A common reaction of people who learn for the first time some of the facts and figures connected with the American way of death is to say, “None of that for me! I’m going to beat this racket. I just want to be cremated, and avoid all the fuss and expense.” Cremation is no doubt a simple, tidy solution to the disposal of the dead. It appeals to the nature lover and the poet, who visualize their mortal remains scattered over sunny hillside or remote strand. It is commended by environmentalists and by those who would like to see an end to all the malarkey that surrounds the usual kind of funeral. It has appeal for the economy-minded; logically one would expect the expense to be but a fraction of that incurred for earth burial. And, to continue along that seditious line of thought, why not bypass the undertaker altogether, by taking the corpse directly to a crematory, there to be consigned to the flames—the only expense incurred: a modest crematory charge?

It is true that in most countries where cremation is on the increase, the objectives of economy and simplicity are well served. In England, for example—where there were three cremations in 1885—it is today the mode of disposal for 72 percent of the dead. The average crematory charge of $280 includes amenities such as use of a chapel, not usually available in North American crematories. Specifications for the coffin to be used are the simplest, “easily combustible wood, not painted or varnished”; to facilitate the scattering of the ashes, they are “removed from the cremator, and after cooling, pulverized to a fine texture.” The ultimate disposition of 90 percent of cremated remains in England is scattering, or “strewing,” as the clergy like to call it. Sometimes the ashes are scattered over the sea or over the countryside; more often, by a crematory attendant in a Garden of Remembrance, consecrated ground specially set aside for the purpose. Most crematoria and cemeteries maintain such a garden; in some there is a nominal charge for the service.
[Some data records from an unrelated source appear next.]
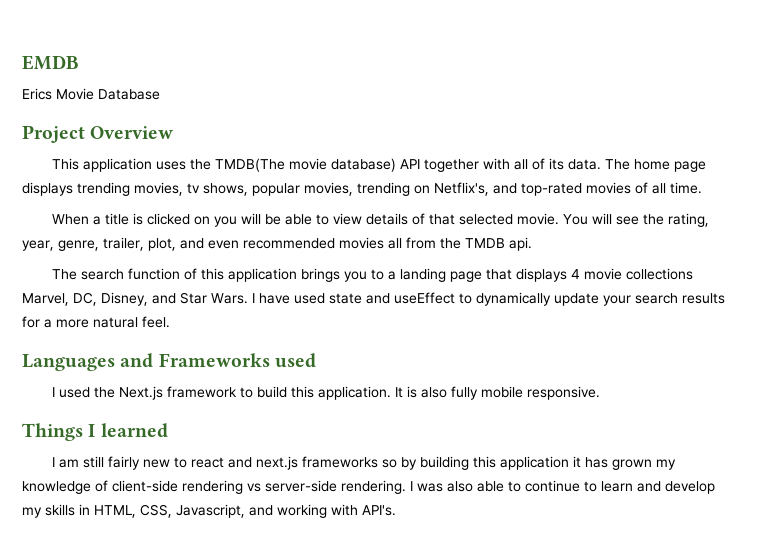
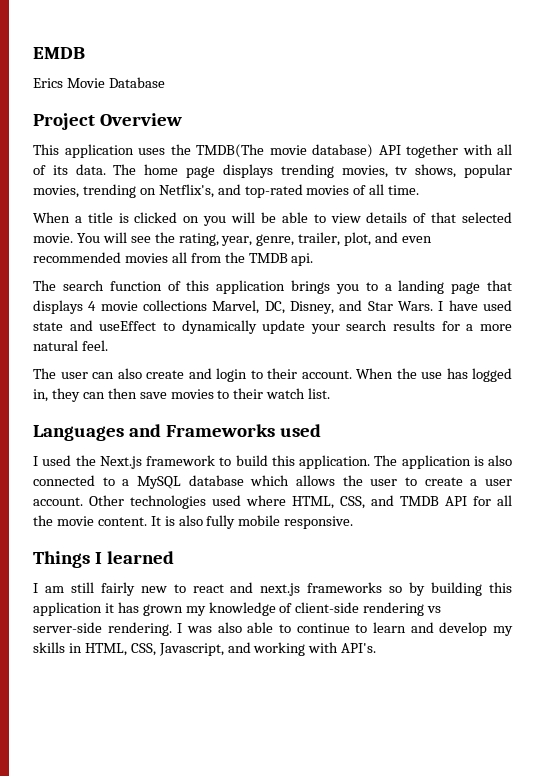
(170, 322) none -> [33,368,512,382] [33,388,331,402] // The user can also create and login to their account. When the use has logged in, they can then save movies to their watch list.
(391, 393) none -> [374,455,512,469] [33,475,513,489] [33,495,512,509] [33,515,147,526] The application is also connected to a MySQL database which allows the user to create a user account. Other technologies used where HTML, CSS, and TMDB API for all the movie content.

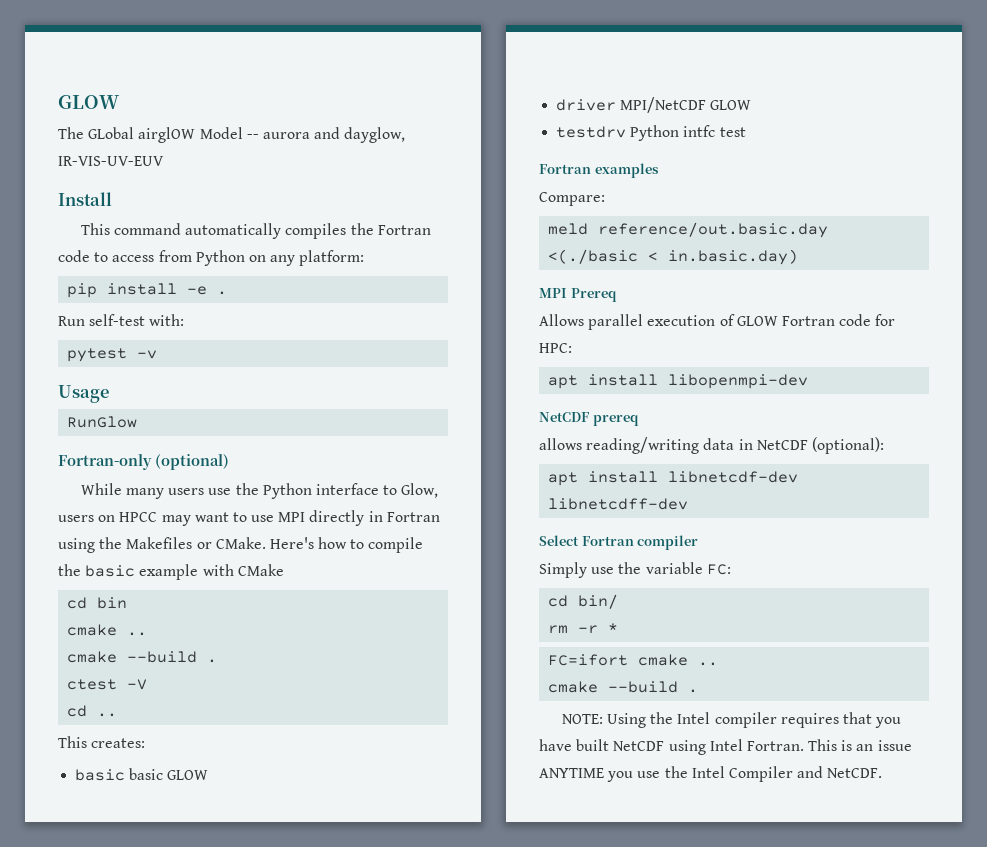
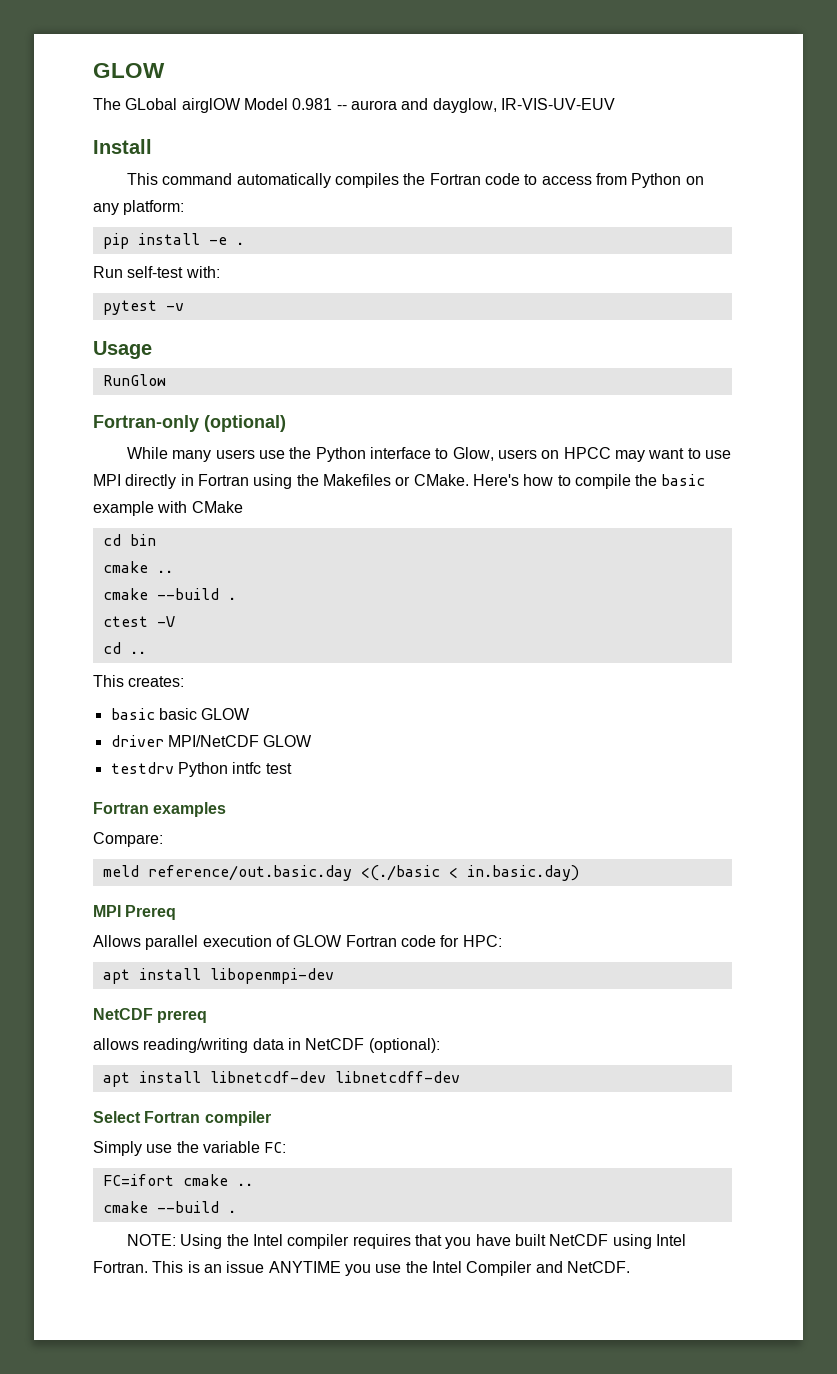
(243, 133) none -> [292,98,333,110] 0.981
[548,594,619,609] [548,623,619,634] // cd bin/ // rm -r * -> (287, 1147) none

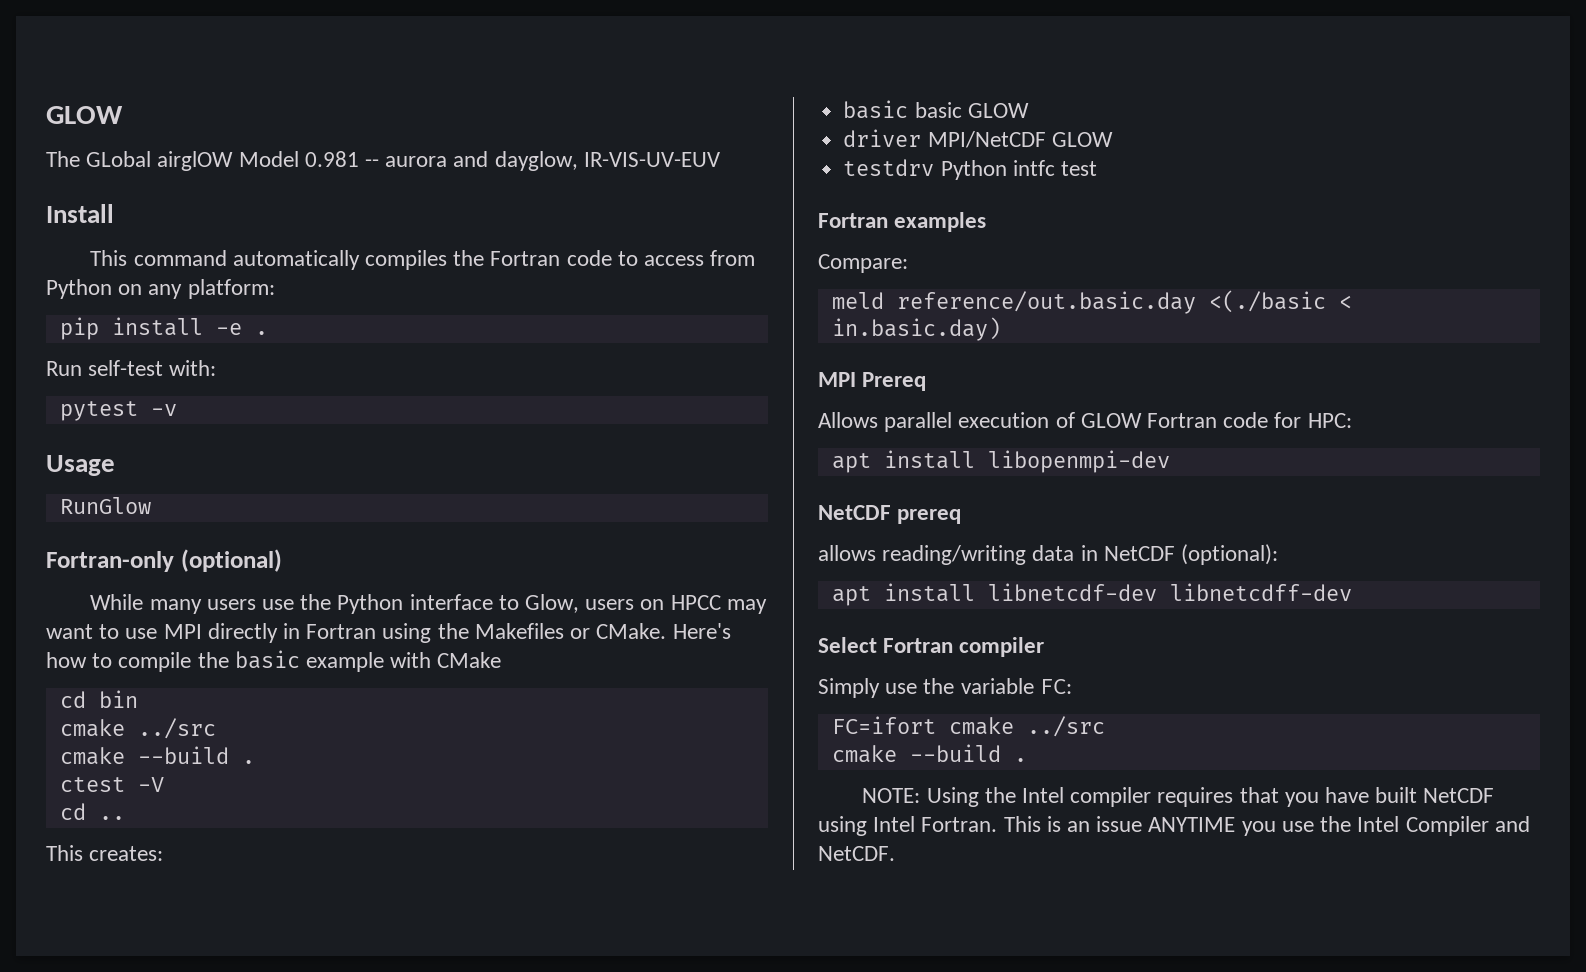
[156,570,173,573] .. -> [137,718,216,739] ../src
[236,1183,253,1186] .. -> [1026,716,1105,737] ../src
The vogue for cremation is a very recent development in England. The cremation “movement” was initiated there in the nineteenth century. Its adherents included many distinguished physicians, scientists, intellectuals, radicals, and reformers; a few members of the aristocracy. Among the organizers of the first Cremation Society in 1874 were Sir Henry Thompson, Bart., Surgeon to the Queen; Anthony Trollope; Spencer Wells; Millais; and the Dukes of Bedford and Westminister. Naturally, that thorny old critic of the status quo George Bernard Shaw was strongly in favor of cremation, and he sums up the argument for it with his usual pithiness: “Dead bodies can be cremated. All of them ought to be, for earth burial, a horrible practice, will some day be prohibited by law, not only because it is hideously unaesthetic, but because the dead would crowd the living off the earth if it could be carried out to its end of preserving our bodies for their resurrection on an imaginary day of judgment (in sober fact, every day is a day of judgment).”

There were at first strong objections to cremation from some of the clergy, who thought that it would interfere with the resurrection of the body; this point was neatly disposed of by Lord Shaftesbury when he asked, “What would become in such a case of the Blessed Martyrs?” In the 1870s and 1880s, cremation advocates campaigned on a number of fronts for legality and public acceptance of the practice. They published expository material urging support for their cause; they experimented with various types of furnaces; they went so far as to cremate one another in defiance of the authorities, thus subjecting themselves to public censure and even to criminal prosecution. It was not until 1884 that they won a court decision declaring cremation to be a legal procedure, but there was still much opposition from church and public; police protection was sometimes necessary when a cremation was to take place. In short, acceptance of cremation as a sensible and also respectable disposition of the human dead was only won as the result of a hard-fought, uphill struggle.